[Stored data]
=== Section Start ===

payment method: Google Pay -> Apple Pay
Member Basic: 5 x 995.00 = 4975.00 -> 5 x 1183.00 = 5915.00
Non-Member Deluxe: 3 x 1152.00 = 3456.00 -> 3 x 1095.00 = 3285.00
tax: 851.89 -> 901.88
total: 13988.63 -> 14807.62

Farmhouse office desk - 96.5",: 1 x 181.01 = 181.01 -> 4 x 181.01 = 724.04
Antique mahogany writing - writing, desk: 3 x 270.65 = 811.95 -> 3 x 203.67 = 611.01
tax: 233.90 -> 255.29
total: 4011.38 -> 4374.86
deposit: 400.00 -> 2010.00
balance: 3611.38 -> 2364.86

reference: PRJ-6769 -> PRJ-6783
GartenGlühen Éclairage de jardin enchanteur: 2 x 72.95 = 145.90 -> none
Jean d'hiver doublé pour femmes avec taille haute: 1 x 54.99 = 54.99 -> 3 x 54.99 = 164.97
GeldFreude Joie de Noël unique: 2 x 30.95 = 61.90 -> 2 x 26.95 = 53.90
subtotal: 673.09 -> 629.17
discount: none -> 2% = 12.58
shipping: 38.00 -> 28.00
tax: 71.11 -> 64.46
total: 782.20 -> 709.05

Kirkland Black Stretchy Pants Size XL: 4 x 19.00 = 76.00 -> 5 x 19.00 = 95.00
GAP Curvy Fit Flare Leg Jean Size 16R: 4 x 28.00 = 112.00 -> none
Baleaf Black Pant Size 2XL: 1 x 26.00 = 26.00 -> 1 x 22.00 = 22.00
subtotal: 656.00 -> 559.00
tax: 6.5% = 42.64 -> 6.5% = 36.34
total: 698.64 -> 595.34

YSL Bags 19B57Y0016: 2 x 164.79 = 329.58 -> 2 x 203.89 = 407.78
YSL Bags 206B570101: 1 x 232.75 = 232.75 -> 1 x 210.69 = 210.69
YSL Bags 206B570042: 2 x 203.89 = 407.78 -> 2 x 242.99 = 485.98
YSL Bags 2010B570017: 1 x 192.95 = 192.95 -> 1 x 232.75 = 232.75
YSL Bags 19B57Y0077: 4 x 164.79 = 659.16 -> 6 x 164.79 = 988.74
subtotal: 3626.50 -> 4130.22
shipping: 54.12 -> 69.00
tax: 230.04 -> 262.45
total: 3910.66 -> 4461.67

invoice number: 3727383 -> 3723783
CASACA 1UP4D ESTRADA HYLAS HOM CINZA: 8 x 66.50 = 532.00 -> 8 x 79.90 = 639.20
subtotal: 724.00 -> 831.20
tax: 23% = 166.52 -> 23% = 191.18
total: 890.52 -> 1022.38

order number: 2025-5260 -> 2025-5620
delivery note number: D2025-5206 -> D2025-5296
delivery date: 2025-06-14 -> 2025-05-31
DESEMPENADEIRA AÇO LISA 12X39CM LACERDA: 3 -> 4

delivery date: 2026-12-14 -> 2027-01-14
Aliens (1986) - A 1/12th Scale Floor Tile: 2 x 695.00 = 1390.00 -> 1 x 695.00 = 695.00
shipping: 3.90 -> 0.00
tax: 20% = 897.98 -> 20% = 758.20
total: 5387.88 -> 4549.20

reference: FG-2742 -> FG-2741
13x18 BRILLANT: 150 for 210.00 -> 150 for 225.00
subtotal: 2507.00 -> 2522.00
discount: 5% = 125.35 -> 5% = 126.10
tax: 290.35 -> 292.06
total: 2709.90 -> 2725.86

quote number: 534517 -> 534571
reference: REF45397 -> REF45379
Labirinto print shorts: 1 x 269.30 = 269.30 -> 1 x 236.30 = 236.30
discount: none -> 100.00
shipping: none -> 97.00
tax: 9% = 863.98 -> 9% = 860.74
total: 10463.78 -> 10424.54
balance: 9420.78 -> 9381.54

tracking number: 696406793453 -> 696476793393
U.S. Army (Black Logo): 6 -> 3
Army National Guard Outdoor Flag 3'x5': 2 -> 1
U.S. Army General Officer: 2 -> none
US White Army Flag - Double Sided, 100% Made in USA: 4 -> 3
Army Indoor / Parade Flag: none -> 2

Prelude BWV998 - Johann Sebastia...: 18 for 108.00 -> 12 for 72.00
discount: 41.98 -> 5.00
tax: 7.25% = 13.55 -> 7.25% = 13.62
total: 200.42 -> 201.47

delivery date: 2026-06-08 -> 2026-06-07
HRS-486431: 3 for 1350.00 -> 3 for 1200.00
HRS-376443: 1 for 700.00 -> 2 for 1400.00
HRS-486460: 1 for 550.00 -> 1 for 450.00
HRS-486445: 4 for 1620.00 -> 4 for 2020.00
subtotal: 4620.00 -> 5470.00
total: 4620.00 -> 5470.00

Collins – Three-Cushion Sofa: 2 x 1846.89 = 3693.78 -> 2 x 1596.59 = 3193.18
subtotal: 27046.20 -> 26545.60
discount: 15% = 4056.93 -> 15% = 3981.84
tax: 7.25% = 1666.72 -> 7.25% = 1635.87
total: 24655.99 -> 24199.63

=== Section End ===

◆ **Exercise objective**: Please retype the data exactly as it stands, from its first line down to the line that contains "subtotal: 724.00 -> 831.20", then stop.

◆ **Exercise output**:
payment method: Google Pay -> Apple Pay
Member Basic: 5 x 995.00 = 4975.00 -> 5 x 1183.00 = 5915.00
Non-Member Deluxe: 3 x 1152.00 = 3456.00 -> 3 x 1095.00 = 3285.00
tax: 851.89 -> 901.88
total: 13988.63 -> 14807.62

Farmhouse office desk - 96.5",: 1 x 181.01 = 181.01 -> 4 x 181.01 = 724.04
Antique mahogany writing - writing, desk: 3 x 270.65 = 811.95 -> 3 x 203.67 = 611.01
tax: 233.90 -> 255.29
total: 4011.38 -> 4374.86
deposit: 400.00 -> 2010.00
balance: 3611.38 -> 2364.86

reference: PRJ-6769 -> PRJ-6783
GartenGlühen Éclairage de jardin enchanteur: 2 x 72.95 = 145.90 -> none
Jean d'hiver doublé pour femmes avec taille haute: 1 x 54.99 = 54.99 -> 3 x 54.99 = 164.97
GeldFreude Joie de Noël unique: 2 x 30.95 = 61.90 -> 2 x 26.95 = 53.90
subtotal: 673.09 -> 629.17
discount: none -> 2% = 12.58
shipping: 38.00 -> 28.00
tax: 71.11 -> 64.46
total: 782.20 -> 709.05

Kirkland Black Stretchy Pants Size XL: 4 x 19.00 = 76.00 -> 5 x 19.00 = 95.00
GAP Curvy Fit Flare Leg Jean Size 16R: 4 x 28.00 = 112.00 -> none
Baleaf Black Pant Size 2XL: 1 x 26.00 = 26.00 -> 1 x 22.00 = 22.00
subtotal: 656.00 -> 559.00
tax: 6.5% = 42.64 -> 6.5% = 36.34
total: 698.64 -> 595.34

YSL Bags 19B57Y0016: 2 x 164.79 = 329.58 -> 2 x 203.89 = 407.78
YSL Bags 206B570101: 1 x 232.75 = 232.75 -> 1 x 210.69 = 210.69
YSL Bags 206B570042: 2 x 203.89 = 407.78 -> 2 x 242.99 = 485.98
YSL Bags 2010B570017: 1 x 192.95 = 192.95 -> 1 x 232.75 = 232.75
YSL Bags 19B57Y0077: 4 x 164.79 = 659.16 -> 6 x 164.79 = 988.74
subtotal: 3626.50 -> 4130.22
shipping: 54.12 -> 69.00
tax: 230.04 -> 262.45
total: 3910.66 -> 4461.67

invoice number: 3727383 -> 3723783
CASACA 1UP4D ESTRADA HYLAS HOM CINZA: 8 x 66.50 = 532.00 -> 8 x 79.90 = 639.20
subtotal: 724.00 -> 831.20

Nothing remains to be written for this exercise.